Researchers from Harvard Law School’s Berkman Center for Internet and Society have released a report concluding that the Saudi Arabian government maintains an active interesting in filtering non-sexually explicit Web content.

“This is part of a larger project to start mapping out the boundaries of an increasingly fragmented Internet, whether the lines are drawn by governments, companies, libraries, schools, or parents,” said Harvard Law School Professor Jonathan Zittrain, faculty co-director of the Berkman Center.

Zittrain and co-author Benjamin Edelman, an incoming J.D. student, attempted to access more than 60,000 Web pages through a Saudi Arabian proxy server and were block on 2,038 pages. The researchers concluded that the Saudi government actively filters non-sexually explicit Web content for users within the Kingdom; that substantial amounts of non-sexually explicit Web content is in fact effectively inaccessible to most Saudi Arabians; and that much of this content consists of sites that are popular elsewhere in the world.

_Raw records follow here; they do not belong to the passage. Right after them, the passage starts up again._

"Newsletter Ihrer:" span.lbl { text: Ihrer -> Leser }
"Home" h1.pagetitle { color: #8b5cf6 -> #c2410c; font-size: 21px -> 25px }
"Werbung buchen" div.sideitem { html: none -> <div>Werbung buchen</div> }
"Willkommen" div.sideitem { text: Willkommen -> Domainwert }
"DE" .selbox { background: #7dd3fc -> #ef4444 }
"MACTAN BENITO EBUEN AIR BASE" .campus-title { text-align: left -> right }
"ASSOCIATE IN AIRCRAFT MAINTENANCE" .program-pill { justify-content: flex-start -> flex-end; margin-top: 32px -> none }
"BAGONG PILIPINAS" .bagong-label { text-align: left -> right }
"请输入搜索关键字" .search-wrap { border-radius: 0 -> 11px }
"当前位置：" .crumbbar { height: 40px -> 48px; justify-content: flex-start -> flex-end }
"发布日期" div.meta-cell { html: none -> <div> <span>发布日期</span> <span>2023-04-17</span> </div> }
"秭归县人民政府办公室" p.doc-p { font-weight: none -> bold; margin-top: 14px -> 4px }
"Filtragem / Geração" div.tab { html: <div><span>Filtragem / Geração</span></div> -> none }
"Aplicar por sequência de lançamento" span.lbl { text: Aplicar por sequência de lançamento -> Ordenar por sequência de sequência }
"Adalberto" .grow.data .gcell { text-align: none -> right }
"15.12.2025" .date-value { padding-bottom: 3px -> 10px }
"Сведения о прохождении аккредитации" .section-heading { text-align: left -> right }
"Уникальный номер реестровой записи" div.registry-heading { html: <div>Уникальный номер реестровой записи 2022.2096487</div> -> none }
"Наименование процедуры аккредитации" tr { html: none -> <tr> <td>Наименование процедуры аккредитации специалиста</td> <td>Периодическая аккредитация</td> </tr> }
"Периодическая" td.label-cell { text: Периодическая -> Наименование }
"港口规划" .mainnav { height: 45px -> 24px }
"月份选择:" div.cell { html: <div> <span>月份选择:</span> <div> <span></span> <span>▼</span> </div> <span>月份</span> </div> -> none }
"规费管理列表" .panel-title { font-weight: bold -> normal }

“A puzzle here is getting a rigorous sense of how widespread Saudi filtering really is,” said Edelman. “We tested more than 60,000 web pages and found less than three percent to be blocked–perhaps not so much. But if I were in Riyadh and found I couldn’t access Geocities, translators, and the Onion, I’d surely be unhappy.”

The Berkman Center for Internet & Society at Harvard Law School is a research program founded in 1997 to explore cyberspace, share in its study, and help pioneer its development. Today, the Berkman Center serves as the focal point for an international network of teaching and research faculty, students, cyberlaw practitioners, entrepreneurs and technologists engaged in innovative research projects designed to push the boundaries of current thought on law and the Internet.